__What is required__
Only one portion of the data is to be written out: from the line bearing "116px; text-align: left;" through the line bearing "border-right: 1px dotted #b4b4b4;". Write it exactly as it appears.

__Material for the task__
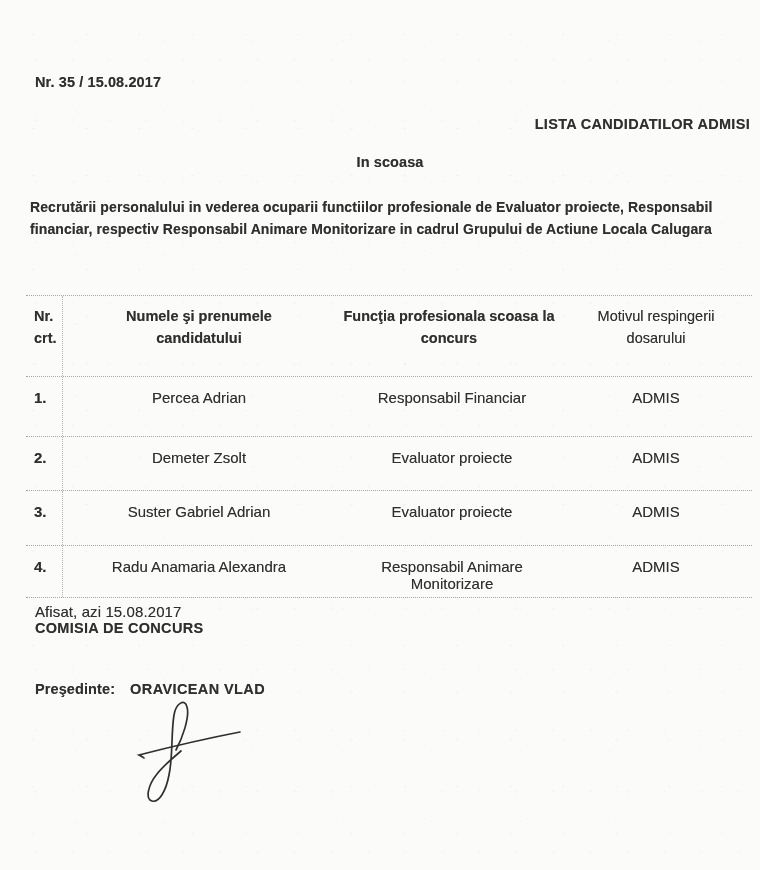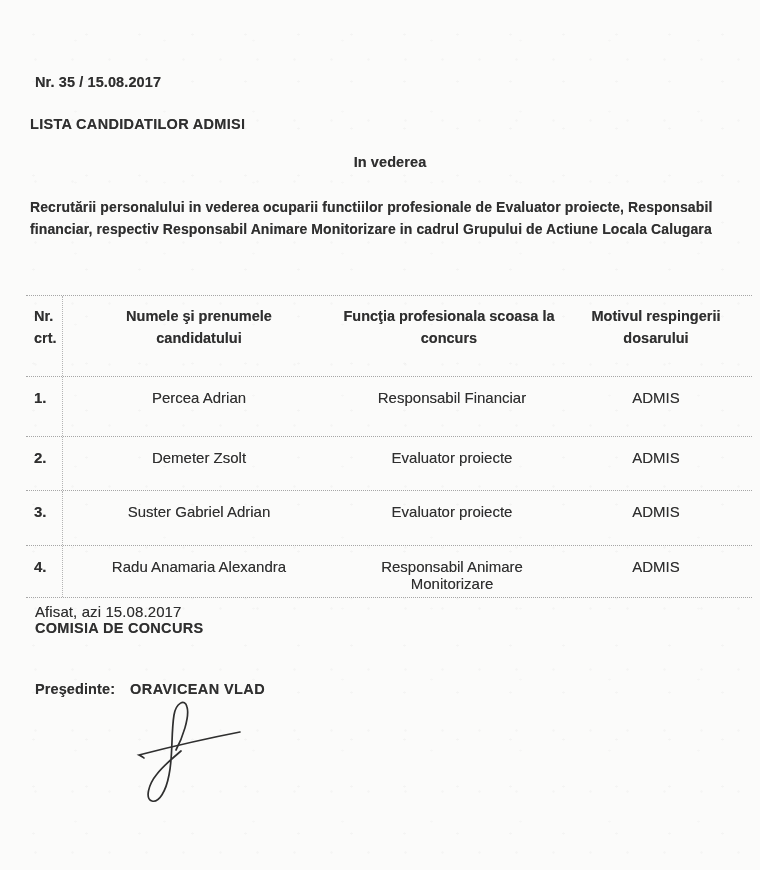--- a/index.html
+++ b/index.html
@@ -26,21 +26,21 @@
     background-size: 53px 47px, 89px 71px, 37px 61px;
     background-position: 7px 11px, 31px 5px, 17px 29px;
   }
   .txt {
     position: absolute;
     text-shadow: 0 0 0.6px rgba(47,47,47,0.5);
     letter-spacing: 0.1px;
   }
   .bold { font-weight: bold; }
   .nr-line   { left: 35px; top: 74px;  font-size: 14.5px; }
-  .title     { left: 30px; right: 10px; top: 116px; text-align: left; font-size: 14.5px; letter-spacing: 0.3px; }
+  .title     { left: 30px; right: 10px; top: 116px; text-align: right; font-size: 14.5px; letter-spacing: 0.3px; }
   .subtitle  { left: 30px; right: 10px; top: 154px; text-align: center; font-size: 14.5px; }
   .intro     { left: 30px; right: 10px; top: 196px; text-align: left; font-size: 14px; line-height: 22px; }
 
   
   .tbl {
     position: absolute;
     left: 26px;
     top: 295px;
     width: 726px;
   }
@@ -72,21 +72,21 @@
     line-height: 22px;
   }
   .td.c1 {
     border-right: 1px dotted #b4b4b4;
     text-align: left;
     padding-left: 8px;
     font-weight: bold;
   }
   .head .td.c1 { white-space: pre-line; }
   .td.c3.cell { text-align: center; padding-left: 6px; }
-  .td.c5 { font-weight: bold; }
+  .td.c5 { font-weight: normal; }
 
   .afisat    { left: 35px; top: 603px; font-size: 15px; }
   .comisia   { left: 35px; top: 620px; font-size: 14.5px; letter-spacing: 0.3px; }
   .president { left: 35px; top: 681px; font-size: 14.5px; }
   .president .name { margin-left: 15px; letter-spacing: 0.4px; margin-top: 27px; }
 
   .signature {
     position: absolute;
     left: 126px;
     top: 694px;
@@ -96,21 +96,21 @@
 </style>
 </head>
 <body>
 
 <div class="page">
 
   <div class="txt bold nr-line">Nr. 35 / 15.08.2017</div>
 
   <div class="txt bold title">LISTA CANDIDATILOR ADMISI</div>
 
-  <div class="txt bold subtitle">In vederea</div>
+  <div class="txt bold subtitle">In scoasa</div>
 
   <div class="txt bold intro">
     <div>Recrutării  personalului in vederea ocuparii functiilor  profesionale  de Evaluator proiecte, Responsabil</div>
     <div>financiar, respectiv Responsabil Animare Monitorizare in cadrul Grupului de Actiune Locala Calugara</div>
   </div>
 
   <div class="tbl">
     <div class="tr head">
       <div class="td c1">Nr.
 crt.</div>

__Solution to the problem__
-  .title     { left: 30px; right: 10px; top: 116px; text-align: left; font-size: 14.5px; letter-spacing: 0.3px; }
+  .title     { left: 30px; right: 10px; top: 116px; text-align: right; font-size: 14.5px; letter-spacing: 0.3px; }
   .subtitle  { left: 30px; right: 10px; top: 154px; text-align: center; font-size: 14.5px; }
   .intro     { left: 30px; right: 10px; top: 196px; text-align: left; font-size: 14px; line-height: 22px; }
 
   
   .tbl {
     position: absolute;
     left: 26px;
     top: 295px;
     width: 726px;
   }
@@ -72,21 +72,21 @@
     line-height: 22px;
   }
   .td.c1 {
     border-right: 1px dotted #b4b4b4;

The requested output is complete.